(Source data)

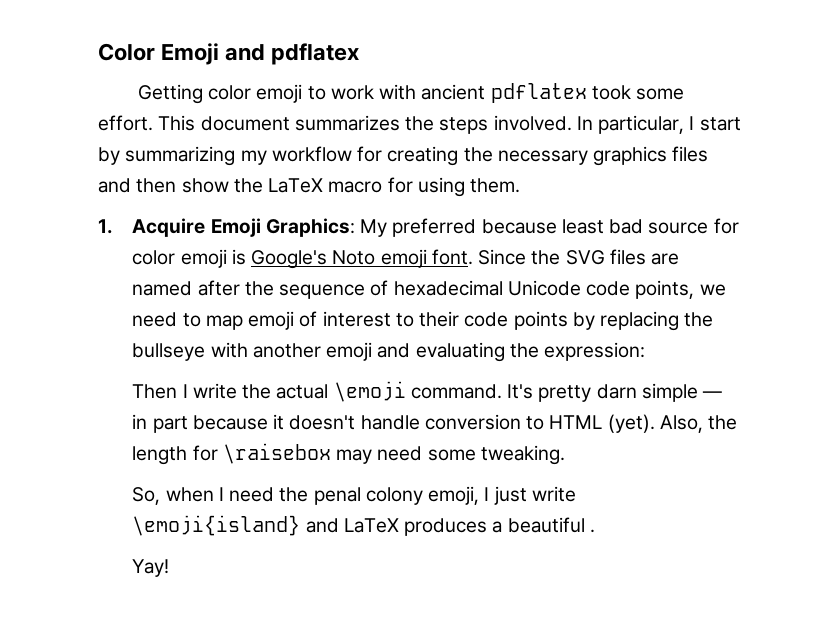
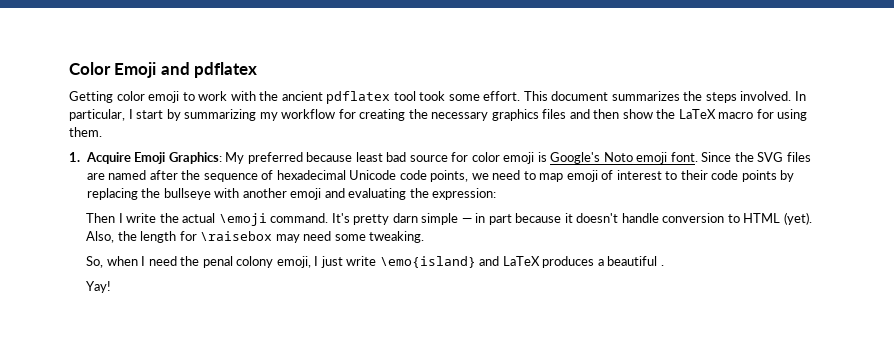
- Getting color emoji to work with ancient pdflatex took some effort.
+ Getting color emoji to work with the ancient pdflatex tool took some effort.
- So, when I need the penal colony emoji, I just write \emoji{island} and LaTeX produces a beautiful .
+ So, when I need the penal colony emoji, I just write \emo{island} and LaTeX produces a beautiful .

(End Source data)
(Source data)

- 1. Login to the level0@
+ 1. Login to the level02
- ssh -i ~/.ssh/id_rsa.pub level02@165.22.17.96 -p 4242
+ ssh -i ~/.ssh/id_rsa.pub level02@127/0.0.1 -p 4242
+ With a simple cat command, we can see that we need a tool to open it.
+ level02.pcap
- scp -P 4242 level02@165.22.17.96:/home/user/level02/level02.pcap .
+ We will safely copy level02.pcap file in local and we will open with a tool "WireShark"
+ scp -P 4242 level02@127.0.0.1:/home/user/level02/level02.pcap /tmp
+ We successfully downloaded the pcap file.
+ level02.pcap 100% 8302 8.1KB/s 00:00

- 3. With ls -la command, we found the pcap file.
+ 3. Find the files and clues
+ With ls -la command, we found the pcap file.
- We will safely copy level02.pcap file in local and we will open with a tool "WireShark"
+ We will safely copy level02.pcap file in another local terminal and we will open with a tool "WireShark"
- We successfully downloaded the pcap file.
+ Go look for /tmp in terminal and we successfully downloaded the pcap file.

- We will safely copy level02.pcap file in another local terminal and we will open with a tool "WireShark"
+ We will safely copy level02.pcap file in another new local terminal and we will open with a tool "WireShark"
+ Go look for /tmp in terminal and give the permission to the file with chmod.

(End Source data)

- **Exercise details**
In the entries above, find the line with "level02@127/0.0.1 -p 4242" and the line with "file with chmod.", then restate word for word both of them and every line between, with nothing more.

- **Exercise solution**
+ ssh -i ~/.ssh/id_rsa.pub level02@127/0.0.1 -p 4242
+ With a simple cat command, we can see that we need a tool to open it.
+ level02.pcap
- scp -P 4242 level02@165.22.17.96:/home/user/level02/level02.pcap .
+ We will safely copy level02.pcap file in local and we will open with a tool "WireShark"
+ scp -P 4242 level02@127.0.0.1:/home/user/level02/level02.pcap /tmp
+ We successfully downloaded the pcap file.
+ level02.pcap 100% 8302 8.1KB/s 00:00

- 3. With ls -la command, we found the pcap file.
+ 3. Find the files and clues
+ With ls -la command, we found the pcap file.
- We will safely copy level02.pcap file in local and we will open with a tool "WireShark"
+ We will safely copy level02.pcap file in another local terminal and we will open with a tool "WireShark"
- We successfully downloaded the pcap file.
+ Go look for /tmp in terminal and we successfully downloaded the pcap file.

- We will safely copy level02.pcap file in another local terminal and we will open with a tool "WireShark"
+ We will safely copy level02.pcap file in another new local terminal and we will open with a tool "WireShark"
+ Go look for /tmp in terminal and give the permission to the file with chmod.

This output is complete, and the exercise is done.